The nonprofit American Rivers listed the Lumber River as among "America's Top 10 Most Endangered Rivers" in 2026, citing pollution from agriculture and the "forever chemicals" PFAS leaching from landfills and discharged by wastewater treatment plants.

== Recreation ==
In the 21st century, the Lumber River has become a major recreation corridor in southeastern North Carolina and is recognized for its scenic, ecological, and cultural value. The river serves as the central feature of The Lumber River State Park, which offers numerous opportunities for outdoor activities, including canoeing, kayaking, boating, fishing, hunting, picnicking, camping, nature study, swimming, hiking, and cycling. The calm blackwater conditions and extensive swamp forest environment make the river especially popular for paddling and wildlife viewing, with visitors frequently encountering deer, otters, turtles, and a wide variety of bird species.

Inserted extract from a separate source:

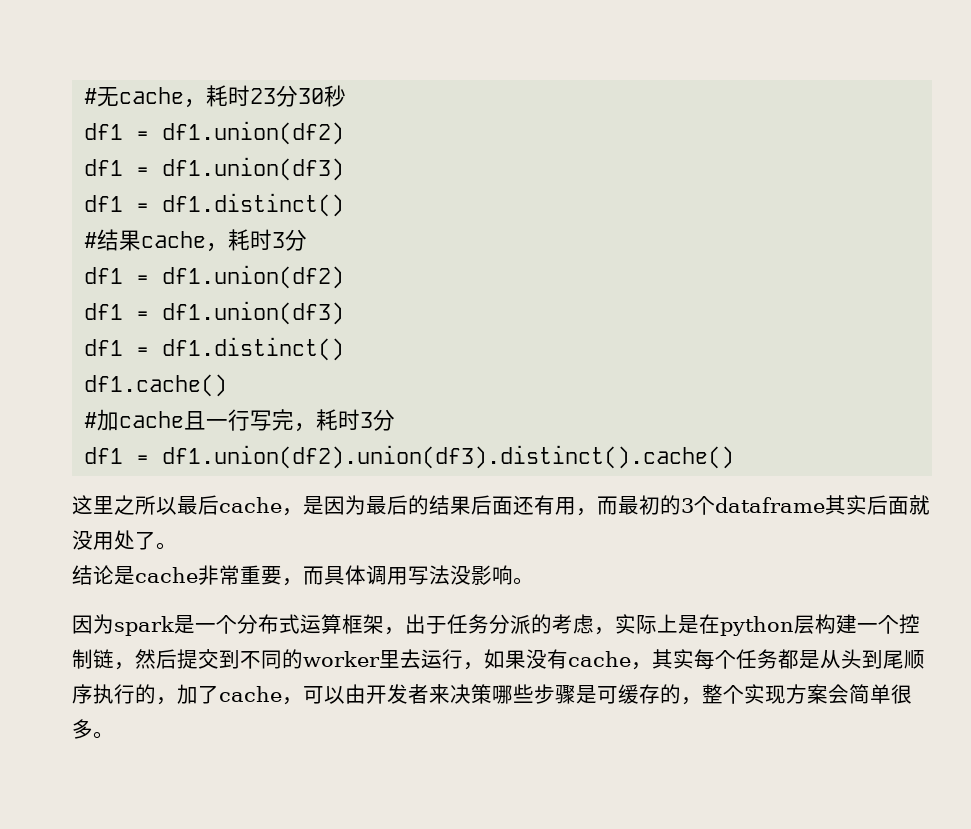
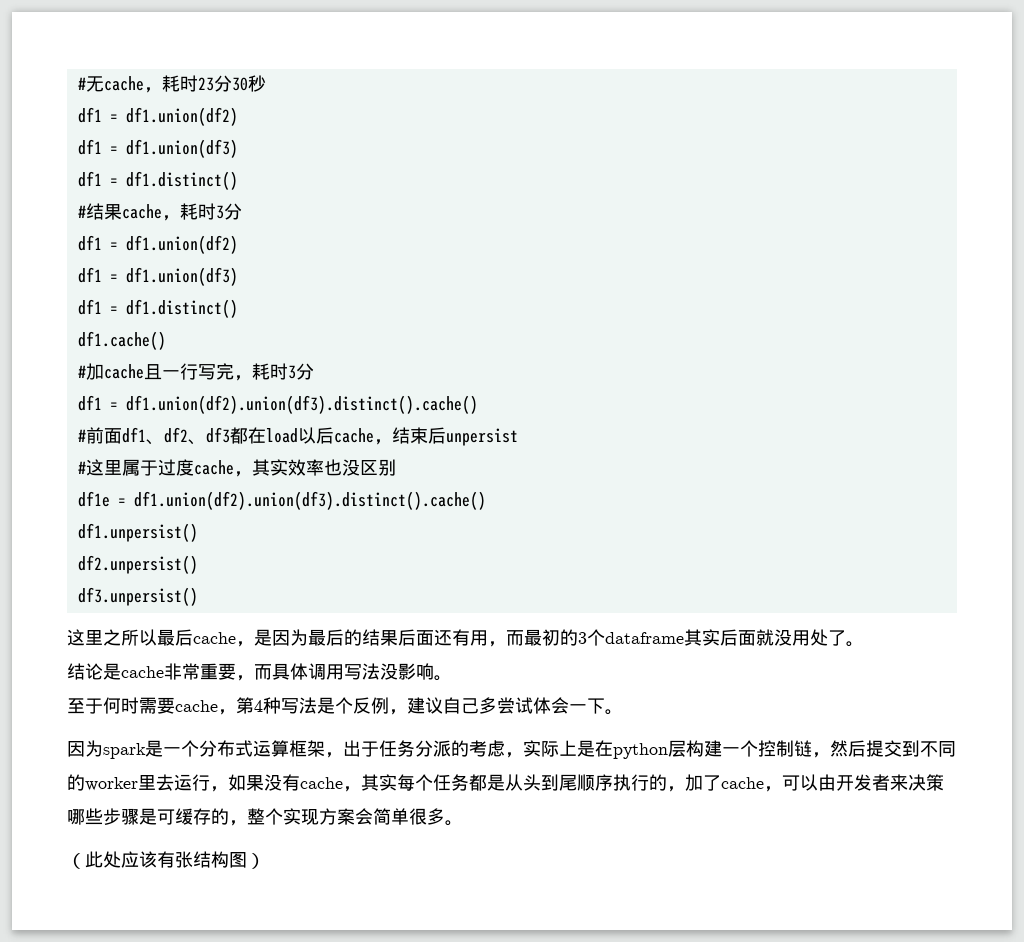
(735, 457) none -> [77,427,518,446] [77,459,396,477] [77,491,486,510] [77,523,198,542] [77,555,198,574] [77,587,198,606] // #前面df1、df2、df3都在load以后cache，结束后unpersist // #这里属于过度cache，其实效率也没区别 // df1e = df1.union(df2).union(df3).distinct().cache() // df1.unpersist() // df2.unpersist() // df3.unpersist()
(534, 581) none -> [67,697,623,715] // 至于何时需要cache，第4种写法是个反例，建议自己多尝试体会一下。
(114, 735) none -> [67,851,265,869] // （此处应该有张结构图）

In addition to outdoor recreation, the river supports a variety of community events and seasonal festivals such as powwows that celebrate regional history and culture. Local organizations and municipalities host fishing tournaments, paddling excursions, educational nature walks, and heritage programs that highlight the landscape, Lumbee cultural traditions, and the role of the river in shaping the region's identity. The accessible boat launches, park facilities, and designated recreation areas have helped increase tourism and visibility for the Lumber River, making it an important natural and economic resource for Robeson, Hoke, Scotland, and Columbus counties.

=== Lumber River State Park ===
The Lumber and some of its adjoining banks are part of the Lumber River State Park, which comprises 9,874 acres of land and 115 miles of waterway. The park's recreational activities are currently at Princess Ann Access in the south and the Chalk Banks access to the north (near the town of Wagram).

There are 24 boat launches along the Lumber River that serve as access points to Lumber River State Park. The entire length of the river is open to fishing. The common game fish are black crappie, largemouth bass, catfish and redbreast sunfish. All anglers must have a valid fishing license and follow the regulations of the North Carolina Wildlife Resources Commission. Nine primitive camping sites are located at the Princess Ann section of the park, between Orrum and Fair Bluff. These campsites are meant to be used by no more than 6 people at a time. Each camp site features, a picnic table and grill, lantern holder, trash can, and fire ring. There are several hiking trails and picnic areas at Princess Ann as well as the many municipal and county parks that are located on the Lumber River.

Fourteen individual campsites are available at the Chalk Banks Access Area in Scotland County for family camping. Each site has a table, lantern holder, trash can and fire pit. Canoe-in campsites are also available.

== Local wildlife ==
The Lumber River supports a rich diversity of wildlife, including several rare or conservation-concerned species. One of the most notable is the Sandhills chub (Semotilus lumbee), a freshwater fish found in the Sandhills region through which the river originates. The river also provides habitat for other uncommon species, such as the giant yucca skipper (Megathymus yuccae), an insect whose larvae depend on yucca plants found in sandy upland habitats along the basin. Among the birds associated with the river is the red-cockaded woodpecker (Picoides borealis), which favors the longleaf pinesandhills ecosystem near the river's headwaters and is considered one of the best red-cockaded-woodpecker habitats north of Florida.

Beyond these, the Lumber River basin supports a wide variety of other species, from American alligators to various amphibians, bottomland forest birds, and neotropical migrants, reflecting the river's mosaic of sandhill, swamp, and bottomland habitats. This combination of ecological diversity and rare species helps make the Lumber River one of North Carolina's most important natural corridors for biodiversity.